И все же, хотя с того дня, когда он, доктор Прюнскваллор и Кличбор играли в маленьком форте в шарики, прошли долгие годы, он все еще способен был предаваться удовольствиям самым ребяческим. Нередко его видели часами просиживавшим у рва и пускавшим собственной выделки деревянные кораблики. Но не так, как в былые дни, — более отрешенно, как будто при всей сосредоточенности, с какой он вырезал карманным ножом заостренный бушприт или тупую корму некоего повелителя волн, мысли его блуждали где-то далеко-далеко.

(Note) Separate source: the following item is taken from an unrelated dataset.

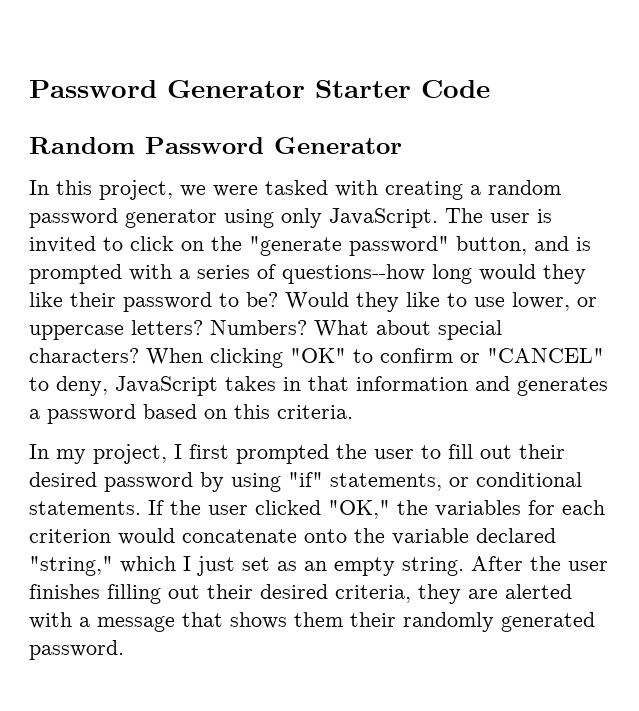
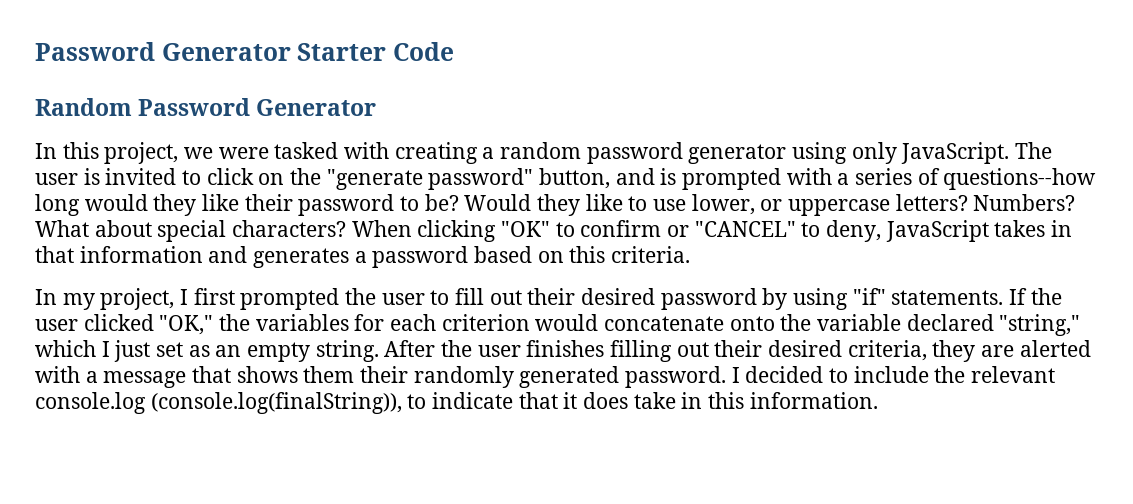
[330,472,582,491] statements, or conditional -> (886, 296) none
(124, 650) none -> [731,366,1056,383] [35,392,878,414] I decided to include the relevant console.log (console.log(finalString)), to indicate that it does take in this information.

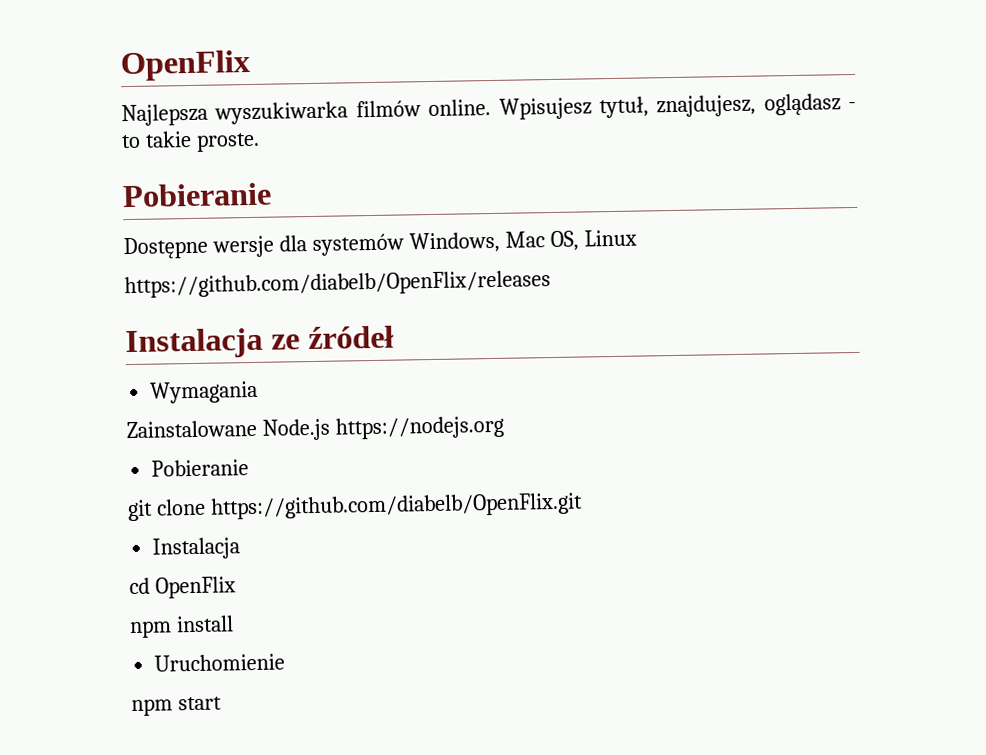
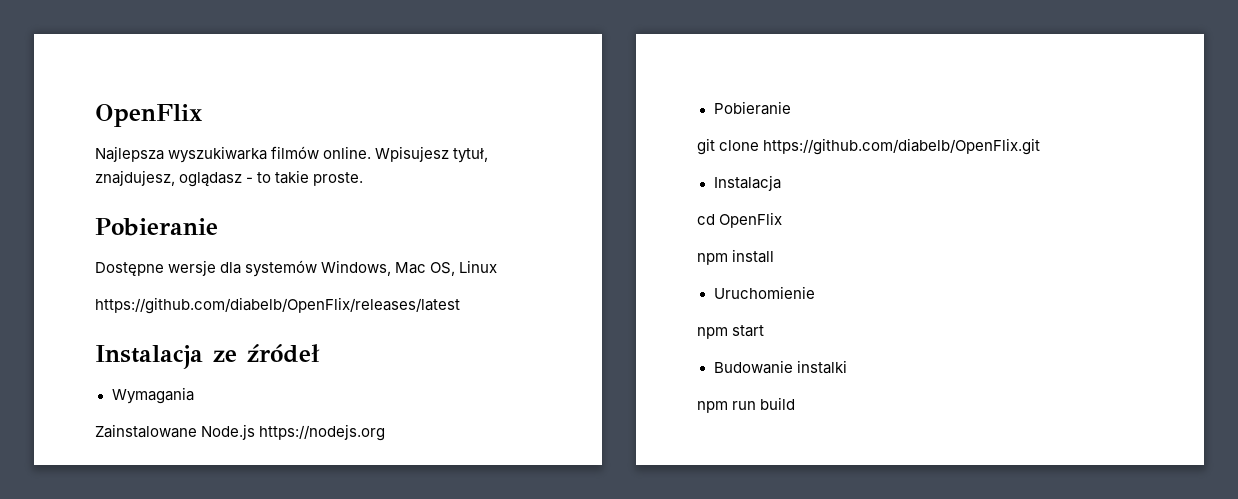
[124,270,551,299] https://github.com/diabelb/OpenFlix/releases -> [95,297,460,314] https://github.com/diabelb/OpenFlix/releases/latest
(222, 703) none -> [713,360,847,374] [697,397,796,413] // Budowanie instalki // npm run build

Однако он резал маленькие эти суда, и давал им имена, и отпускал в опасные плавания к островам кровопролития или пряностей. Он приходил к Доктору и наблюдал, как тот трудится над удивительными рисунками, до которых Ирме никогда не было дела: над изображениями паукообразных человечков, которых целая сотня умещалась на листе, участвуя то в сражениях, то в тайных советах, то в охотничьих сценах, то в поклонении некоему пауковидному божеству. И целый час он испытывал истинное счастье. Приходил Титус и к Фуксии, и они говорили и говорили до рези в горле… говорили обо всем, что есть в Горменгасте, потому что ничего другого не знали, — но ни с сестрой, ни с Кличбором, по временам, когда Ирмы поблизости не было, пришаркивавшим ко рву, чтобы пустить кораблик-другой, — ни с ним, ни с Доктором не делился Титус тайным своим страхом: что жизнь его обратится в не более чем кругооборот предписанных ритуалов. Потому что никто — даже Фуксия, сколько бы она ему ни сочувствовала, — помочь Титусу не мог. Никто не осмелился бы ободрить в нем стремление отринуть путы и узнать, что лежит за пределами его царства.